• Question: Does cryogenics work and if so how?

    Asked by Annie to Heather, Helen, Hugh, Jane, Julian on 7 Nov 2014.
    • Photo: Julian Onions

      Julian Onions answered on 7 Nov 2014:


      Depends what you mean by cryogenics.
      Cryogenics is the study of very very low temperatures.
      We can make temperatures very very low, within a billionth of a degree or absolute zero (which you can never reach).
      There are a number of applications of this, so it really depends which aspect you mean. We can definitely get to very low temperatures, what you do with them is up to you!
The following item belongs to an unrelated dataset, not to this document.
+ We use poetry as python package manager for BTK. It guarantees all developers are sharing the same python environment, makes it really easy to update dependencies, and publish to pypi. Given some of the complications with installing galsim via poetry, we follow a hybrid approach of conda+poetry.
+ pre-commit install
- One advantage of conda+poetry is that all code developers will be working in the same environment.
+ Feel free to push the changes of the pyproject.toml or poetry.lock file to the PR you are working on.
    • Photo: Jane MacArthur

      Jane MacArthur answered on 7 Nov 2014:


      “Cryogenics” is often (wrongly) used in fiction meaning “cryonics”, which is the idea of freezing an animal or human with the idea of bringing them back to life at some point in the future – perhaps most famously used for Han Solo in Star Wars “The Empire Strikes Back”!
      There are a few companies in the world that offer the service (at hefty fees, as storing someone at a temperature of -196C indefinitely is extremely expensive!). The process can only be started when someone has been declared clinically dead. The freezing process causes some damage to the body and there is currently no method of reversing it and reviving people ‘stored’ in this way, but the hope is that future technology may have options we can’t currently imagine, and perhaps retrieve memories and personalities even if other parts are damaged. As we don’t fully understand the brain, we don’t know if the freezing process leaves any of it viable.
      This is not my area of expertise but the wikipedia is pretty interesting:
      http://en.wikipedia.org/wiki/Cryonics

    • Photo: Helen Johnson

      Helen Johnson answered on 9 Nov 2014:


      Cryogenics is the production and study of materials that are really, really cold – close to absolute zero or minus 273 Celsius (the temperature that the atoms actually stop moving – it’s impossible to get this cold). The most common examples are liquid nitrogen/helium – there’s quite a good explanation here on how they cool down these gases far enough for them to turn liquid http://www.brainstuffshow.com/blog/how-do-they-make-liquid-nitrogen/

      A combination of liquid hydrogen and liquid oxygen was used in NASA’s space shuttle as rocket fuel. CERN use liquid helium in the Large Hadron Collider to cool the superconducting magnets used to deflect particles (these conduct electricity with no resistance and produce really strong magnetic fields). Cryogenics is also used in astronomy to cool down the sensors on our telescopes. This is really important in the infra-red, because we don’t want to detect the instrument’s own heat, which would be at the right wavelength! 🙂 We want our detectors to be as sensitive as possible to be able to record weak signals.

    • Photo: Hugh Osborn

      Hugh Osborn answered on 11 Nov 2014:


      We are actually really good at cryogenics, the science of freezing stuff! In fact labs here on Earth can get colder than anywhere else in the entire observable universe.

      We get to those ridiculously low temperatures (a few millionths of a degree above absolute zero, the lowest a temperature can go) using a variety of different ways, including cooling liquid Helium using pumps and even using lasers. It’s an incredibly interesting field.